Hello and welcome to another week of laid-back lies and feel-good fabrications here at Factually Deficient! This week, I will be answering a question posed to Factually Deficient by my very own, very existent mother. She asked:

Why are bananas yellow?

My mother is actually begging the question here – that is, she is practically begging me to respond to her question with another question. Namely: are bananas even really yellow?

In fact, my mother (and undoubtedly many others like her) is labouring under a common misapprehension; bananas are not yellow at all. I can, however, help to elucidate the phenomenon which leads to them appearing to be so.
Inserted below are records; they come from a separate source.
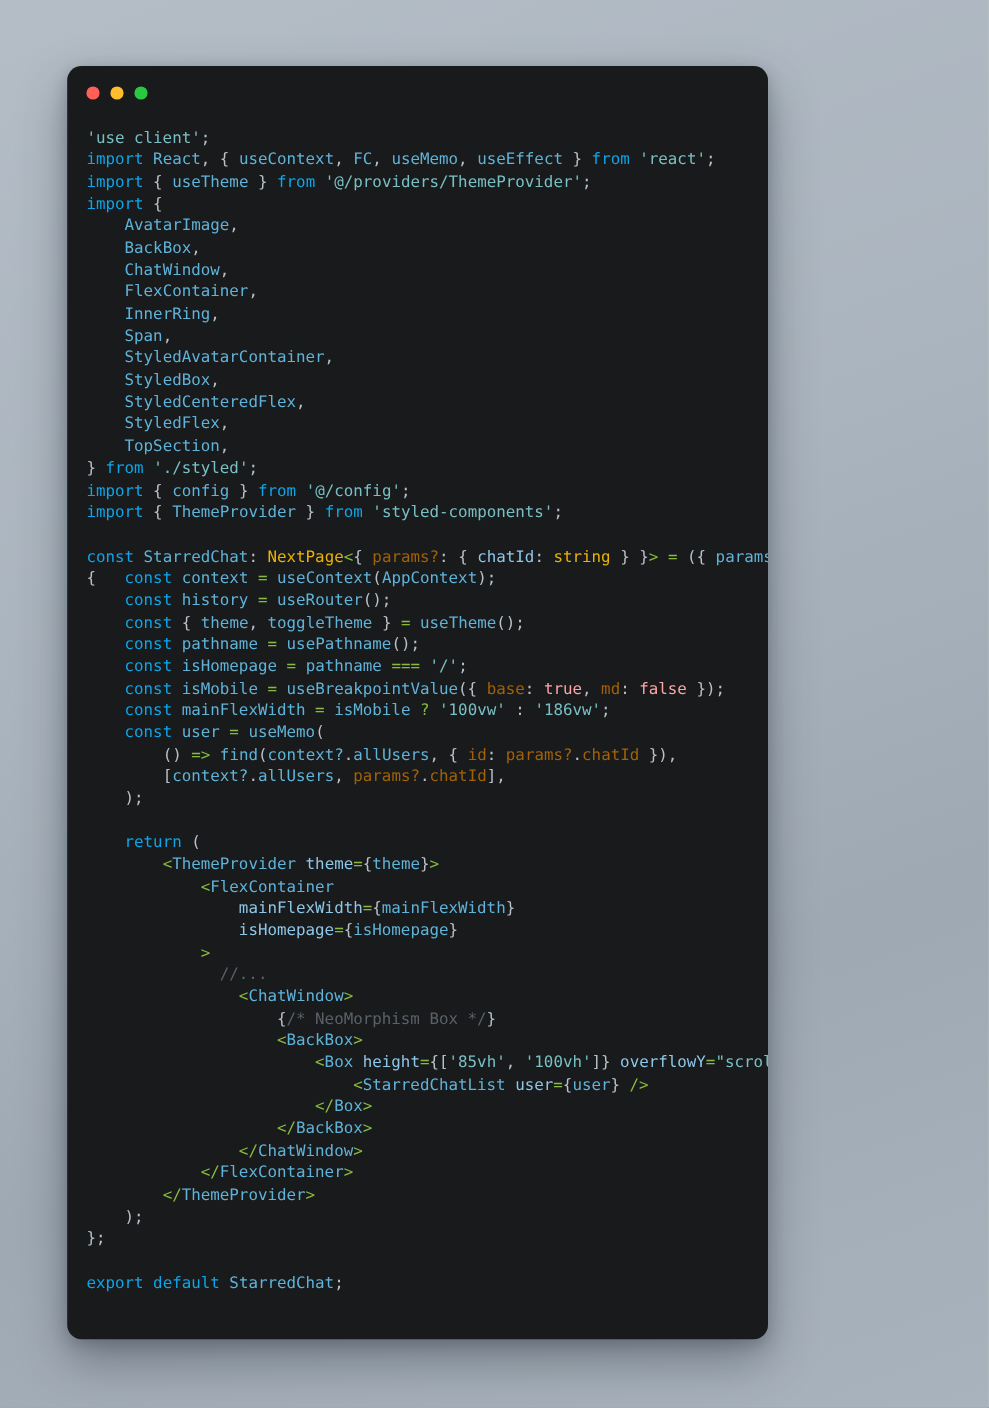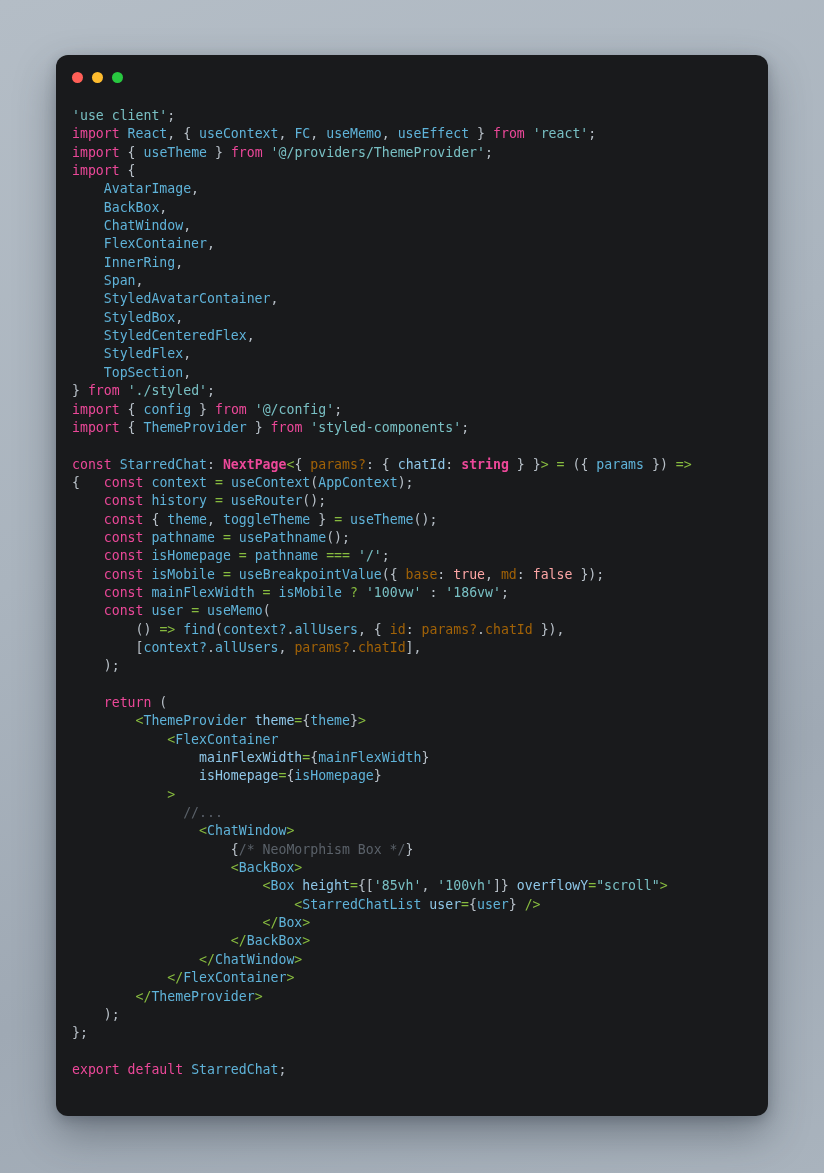--- a/index.html
+++ b/index.html
@@ -12,21 +12,21 @@
     overflow: hidden;
     background: linear-gradient(160deg, #b4bdc6 0%, #aab4be 40%, #9fa9b4 70%, #a9b3bd 100%);
     font-family: "DejaVu Sans Mono", monospace;
     -webkit-font-smoothing: antialiased;
   }
 
   #window {
     position: absolute;
     left: 56px;
     top: 55px;
-    width: 712px;
+    width: 584px;
     height: 1061px;
     background: #191a1c;
     border-radius: 12px;
     box-shadow: 0 18px 40px rgba(40, 48, 58, 0.40),
                 0 4px 12px rgba(40, 48, 58, 0.25);
     overflow: hidden;
   }
 
   #titlebar {
     height: 44px;
@@ -48,33 +48,33 @@
     font-family: "DejaVu Sans Mono", monospace;
     font-size: 13.2px;
     line-height: 18.35px;
     white-space: pre;
     color: #b8c0c8;
     letter-spacing: 0px;
   }
   .ln { display: block; height: 18.35px; }
 
   
-  .kw    { color: #ec4899; }  
+  .kw    { color: #0ea5e9; }  
   .id    { color: #5fb3d9; }  
   .fn    { color: #5fb3d9; }
   .str   { color: #79c0c4; }  
   .op    { color: #87bb3f; }  
   .pun   { color: #b8c0c8; }  
   .prop  { color: #a16207; }  
   .bool  { color: #fca5a5; }  
   .cmt   { color: #5a6169; }  
   .tag   { color: #87bb3f; }  
   .cname { color: #5fb3d9; }  
   .attr  { color: #8fc7e8; }  
-  .type  { color: #ec4899; font-weight: bold; }
+  .type  { color: #eab308; }
 </style>
 </head>
 <body>
 
 <div id="window">
 
   <div id="titlebar">
     <span class="dot" style="background:#ff5f57"></span>
     <span class="dot" style="background:#febc2e"></span>
     <span class="dot" style="background:#28c840"></span>

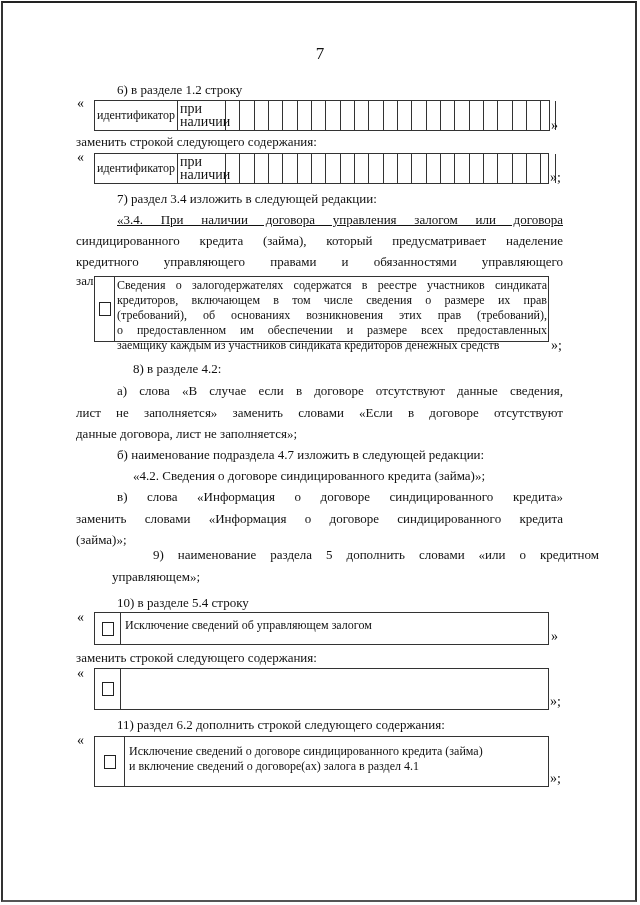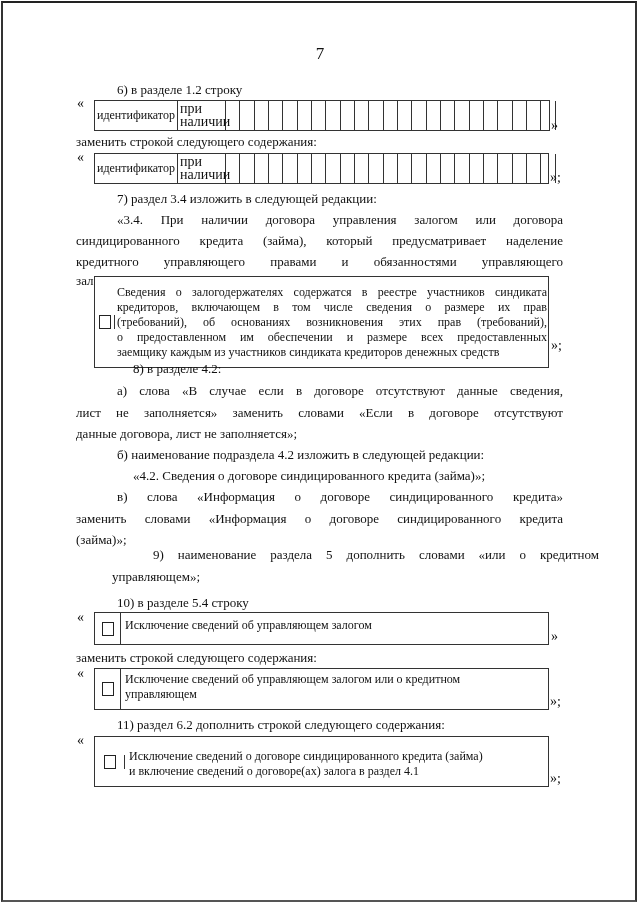--- a/index.html
+++ b/index.html
@@ -131,46 +131,46 @@
       <div class="cell" style="flex: 1 1 0px;"></div>
       <div class="cell" style="flex: 1 1 0px;"></div>
       <div class="cell" style="flex: 1 1 0px;"></div>
       <div class="cell" style="flex: 1 1 0px;"></div>
     </div>
 </div>
 <div class="abs quote-close" style="left:550px; top:170px;">»;</div>
 
 <div class="abs para" style="left:117px; top:188px;">7) раздел 3.4 изложить в следующей редакции:</div>
 <div class="abs para" style="left:76px; top:209px; width:487px;">
-  <div class="justify" style="padding-left:41px;">«3.4. При наличии договора управления залогом или договора</div>
+  <div class="justify" style="padding-left:41px;text-decoration:underline;">«3.4. При наличии договора управления залогом или договора</div>
   <div class="justify">синдицированного кредита (займа), который предусматривает наделение</div>
   <div class="justify">кредитного управляющего правами и обязанностями управляющего</div>
   <div class="lastline" style="line-height:17px;">залогом</div>
 </div>
-<div class="abs cb-table" style="left:94px; top:276px; width:455px; height:92px;align-items:center;">
+<div class="abs cb-table" style="left:94px; top:276px; width:455px; height:66px;">
   <div class="cb-col" style="width:19px;">
     <div class="cb-box"></div>
   </div>
   <div class="cb-text" style="font-size:12px; line-height:15px; padding:1px 1px 0 2px;">
     <div class="justify">Сведения о залогодержателях содержатся в реестре участников синдиката</div>
     <div class="justify">кредиторов, включающем в том числе сведения о размере их прав</div>
     <div class="justify">(требований), об основаниях возникновения этих прав (требований),</div>
     <div class="justify">о предоставленном им обеспечении и размере всех предоставленных</div>
     <div class="lastline">заемщику каждым из участников синдиката кредиторов денежных средств</div>
   </div>
 </div>
 <div class="abs quote-close" style="left:551px; top:338px;">»;</div>
 
 <div class="abs para" style="left:133px; top:358px;">8) в разделе 4.2:</div>
 <div class="abs para" style="left:76px; top:380px; width:487px; line-height:21.5px;">
   <div class="justify" style="padding-left:41px;">а) слова «В случае если в договоре отсутствуют данные сведения,</div>
   <div class="justify">лист не заполняется» заменить словами «Если в договоре отсутствуют</div>
   <div class="lastline">данные договора, лист не заполняется»;</div>
 </div>
-<div class="abs para" style="left:117px; top:444px;">б) наименование подраздела 4.2 изложить в следующей редакции:</div>
+<div class="abs para" style="left:117px; top:444px;">б) наименование подраздела 4.7 изложить в следующей редакции:</div>
 <div class="abs para" style="left:133px; top:465px;">«4.2. Сведения о договоре синдицированного кредита (займа)»;</div>
 <div class="abs para" style="left:76px; top:486px; width:487px; line-height:21.5px;">
   <div class="justify" style="padding-left:41px;">в) слова «Информация о договоре синдицированного кредита»</div>
   <div class="justify">заменить словами «Информация о договоре синдицированного кредита</div>
   <div class="lastline">(займа)»;</div>
 </div>
 
 <div class="abs para" style="left:76px; top:544px; width:487px; line-height:22px;margin-left:36px;">
   <div class="justify" style="padding-left:41px;">9) наименование раздела 5 дополнить словами «или о кредитном</div>
   <div class="lastline">управляющем»;</div>
@@ -185,30 +185,26 @@
   <div class="cb-text" style="padding-top:5px;">Исключение сведений об управляющем залогом</div>
 </div>
 <div class="abs quote-close" style="left:551px; top:629px;">»</div>
 
 <div class="abs para" style="left:76px; top:647px;">заменить строкой следующего содержания:</div>
 <div class="abs quote-open" style="left:77px; top:666px;">«</div>
 <div class="abs cb-table" style="left:94px; top:668px; width:455px; height:42px;">
   <div class="cb-col" style="width:25px;">
     <div class="cb-box"></div>
   </div>
-  <div class="cb-text" style="padding-top:3px;">
-    <div>Исключение сведений об управляющем залогом или о кредитном</div>
-    <div>управляющем</div>
-  </div>
 </div>
 <div class="abs quote-close" style="left:550px; top:694px;">»;</div>
 
 <div class="abs para" style="left:117px; top:714px;">11) раздел 6.2 дополнить строкой следующего содержания:</div>
 <div class="abs quote-open" style="left:77px; top:733px;">«</div>
-<div class="abs cb-table" style="left:94px; top:736px; width:455px; height:51px;align-items:center;">
+<div class="abs cb-table" style="left:94px; top:736px; width:455px; height:51px;">
   <div class="cb-col" style="width:29px;">
     <div class="cb-box"></div>
   </div>
   <div class="cb-text" style="padding-top:7px;">
     <div>Исключение сведений о договоре синдицированного кредита (займа)</div>
     <div>и включение сведений о договоре(ах) залога в раздел 4.1</div>
   </div>
 </div>
 <div class="abs quote-close" style="left:550px; top:771px;">»;</div>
We have already established here on Factually Deficient that the default colour of all things is blue. This holds true for bananas as well, which, in their natural state, are as blue as an asphyxiated blueberry.

However, bananas are known to contain high amounts of potassium. Potassium, among its many odd and variegated traits, causes an inexplicable phenomenon of leaching the colour green out of anything it comes in contact with. Now, as we know, green is the gift given by the colour Yellow to the colour Blue. Or, to phrase it as an equation:

Blue + Yellow = Green

Since all equations are commutative, we can rearrange this statement to show what happens when the green is leached – say, by potassium – out of something blue:

Blue – Green = – Yellow

You will note that in order to shift the Yellow to the other side of the equation, it becomes negative. However, since colours, like square roots, are obviously resources which cannot exist in negative quantities, we can safely ignore the minus sign. In other words, our equation means that when potassium leaches the green out of a naturally-blue banana, the fruit appears to be yellow.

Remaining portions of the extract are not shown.